Botulism over Mullaghcreevy, 1985, Oil on Linen
In spite of the representational nature of his paintings, Dermot Seymour’s body of work is hard to pin down. In fact, it cannot even be described as “representational” with any amount of certainty: from a distance, his montaged oil paintings do appear more or less cohesive, a window into a bizarre and uncanny version of the world. Step closer, however, and you can see the crisp outer edges are combine with an odd soft focus. Backgrounds layer on foregrounds as the light sources mix.
This exposed unreality is not through a lack of proficiency. Had Seymour wanted to create cohesive and closed off realities, he could certainly have done so: in several works, there are contrasting details that reveal the extent of his competence. Instead, this incoherency makes light of the falseness in the worlds he creates. These are not meant to be replacement photographs: Seymour means for us to see the fictitiousness of the setting, familiar yet other. Through the apparent collaged nature of his subjects, they become single entities placed together in the frame and not part of any explicit created narrative. The interaction between them is unclear, for their awareness of one another is perpetually in question.

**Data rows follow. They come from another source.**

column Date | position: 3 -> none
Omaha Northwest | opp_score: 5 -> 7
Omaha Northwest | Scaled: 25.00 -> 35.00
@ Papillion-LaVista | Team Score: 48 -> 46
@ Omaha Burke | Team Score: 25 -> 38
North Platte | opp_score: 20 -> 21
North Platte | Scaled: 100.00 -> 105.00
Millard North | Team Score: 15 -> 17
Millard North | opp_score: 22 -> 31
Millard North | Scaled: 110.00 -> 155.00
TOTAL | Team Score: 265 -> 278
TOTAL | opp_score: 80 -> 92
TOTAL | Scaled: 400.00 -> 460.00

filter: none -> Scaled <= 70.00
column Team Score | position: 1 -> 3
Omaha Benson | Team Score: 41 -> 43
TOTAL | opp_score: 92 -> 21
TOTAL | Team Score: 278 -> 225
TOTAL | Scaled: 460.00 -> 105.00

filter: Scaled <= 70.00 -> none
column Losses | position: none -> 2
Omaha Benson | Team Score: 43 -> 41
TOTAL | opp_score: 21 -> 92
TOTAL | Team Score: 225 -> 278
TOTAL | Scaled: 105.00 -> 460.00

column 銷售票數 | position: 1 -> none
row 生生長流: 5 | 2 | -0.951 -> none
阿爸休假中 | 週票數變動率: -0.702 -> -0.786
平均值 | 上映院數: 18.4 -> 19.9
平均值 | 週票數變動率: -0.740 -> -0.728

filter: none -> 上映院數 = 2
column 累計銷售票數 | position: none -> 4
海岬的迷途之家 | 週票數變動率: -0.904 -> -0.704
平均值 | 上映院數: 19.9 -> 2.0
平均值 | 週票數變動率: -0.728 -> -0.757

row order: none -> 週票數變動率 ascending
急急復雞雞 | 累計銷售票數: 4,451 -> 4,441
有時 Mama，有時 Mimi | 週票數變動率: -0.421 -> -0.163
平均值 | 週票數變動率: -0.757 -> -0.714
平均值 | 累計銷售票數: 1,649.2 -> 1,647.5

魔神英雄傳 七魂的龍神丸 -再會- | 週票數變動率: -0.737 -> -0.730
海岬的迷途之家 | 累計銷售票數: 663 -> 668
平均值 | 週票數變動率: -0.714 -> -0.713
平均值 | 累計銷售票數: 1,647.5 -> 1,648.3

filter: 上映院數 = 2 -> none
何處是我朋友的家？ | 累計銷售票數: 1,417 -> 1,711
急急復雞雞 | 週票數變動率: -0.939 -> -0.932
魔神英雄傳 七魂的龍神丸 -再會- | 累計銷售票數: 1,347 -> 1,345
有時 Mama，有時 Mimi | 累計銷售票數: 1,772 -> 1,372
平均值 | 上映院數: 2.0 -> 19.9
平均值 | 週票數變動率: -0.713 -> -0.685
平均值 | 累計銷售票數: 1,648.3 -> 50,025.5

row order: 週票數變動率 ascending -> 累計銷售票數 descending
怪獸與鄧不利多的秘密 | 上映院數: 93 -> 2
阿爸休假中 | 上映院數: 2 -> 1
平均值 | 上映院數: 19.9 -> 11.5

There is little or no action in Seymour’s “collaged” work, just implications. In Botulism over Mullaghcreevy (1985), a man lies in the centre of a dirt road. There is a woman’s lying leg, an inert seagull, and a tethered goat. A perfectly rendered, almost static helicopter flies off in the distance. It can be assumed that the title references the Mullaghcreevy park massacre, and yet the figures in the road are not explicitly dead. The strange, arbitrary nature of the goat throws even the importance of these humans into question – Are they relevant? Are they real?
As with all artists, there is fluidity to the growth of Seymour’s working concerns. Based in Northern Ireland’s politics, then also the politics of man and nature, so much of the ambiguity of these works lies in the assumptions the viewer must make. With animals, much of their action is implied in what we know of their instinct and nature. Suppositions are made about hierarchies in this non-narrative, about what power shall or could be exerted in a vague relationship.
Perhaps Seymour has used animals in this context as they are without awareness, and at the mercy of their circumstances – the land and sky are as pocked as humans like, if present in any recognisable form. These creatures have a neutrality that human subjects lack. When figures do appear in these works, often they seem to lack any distinct identity, through generic features, cropping from the frame or, indeed, headlessness.
There’s an unsettling comical nature to these subtle visual metaphors, and how they relate to the ambiguous and sometimes absurd titles. It’s a dark humour provides some sort of relief to the weight of its subject, allowing the more subtle questions about inner relationships to slip through. In this questioned contact, there are very human dynamics expressed, and the intricacies of the speculation of interaction are explored.
These visual interplays were painted from the 70s until the 90s, and make up the bulk of this exhibition. They are Seymour’s strongest works: in spite of their occasional paradigmatic flags and political symbols, in 2012 they express something other than old despair.
There are, however, a few unfortunate exceptions. The dead-eyed piper in McClug (1979) and faceless Orangeman surveying a town, helicopter and grey sky in The Last Ditch (1981) are reductive and too overt, limited to it’s own immediate heavy-handed image. These paintings harbours the literality that so much Northern Irish political work falls down on; and whilst it can be appreciated that such work was not created with longevity in mind, when viewed today these works have little to contribute.
Some of Seymour’s most recent work is less explicit. Visually he takes a step toward his subject, creating a number of portraits of animals and political figures. These singular depictions remove relationships to other entities, making more of their other relational aspects. The political titles remain: Anglo Norman (2010) is a toad, whilst Hiberno God (2009) is a monkey. The relationship between title and piece has more focus, although the work hasn’t really benefited from the paring down of its ambiguity.
In Poppey Eyed (2009) and Rabbit Eyed (2007) we see Seymour’s thought and painting process come together more cohesively. There is a strange slight misalignment to the eyes, a lack of definition. These figures have no context: we are the only things to which they relate. We cannot make firm eye contact with these media representations. Of us but not with us, there is a break in their humanity. As with the older montage paintings, there is a sense that something is not quite right.
There is a question of explicitness that hangs over Seymour’s body of work, of crossing the line of ambiguity and back again. Combined with non-sequential hanging, it gives this exhibition a slightly fractured feel. Viewed as a whole, however, these conceptually simpler works support Seymour’s more nuanced paintings. Seymour’s retrospective proves that his work can be more than a mere relic of The Troubles: as an artistic growth crossed with a political one, it can speak as much about the nature of relationships as a specific past.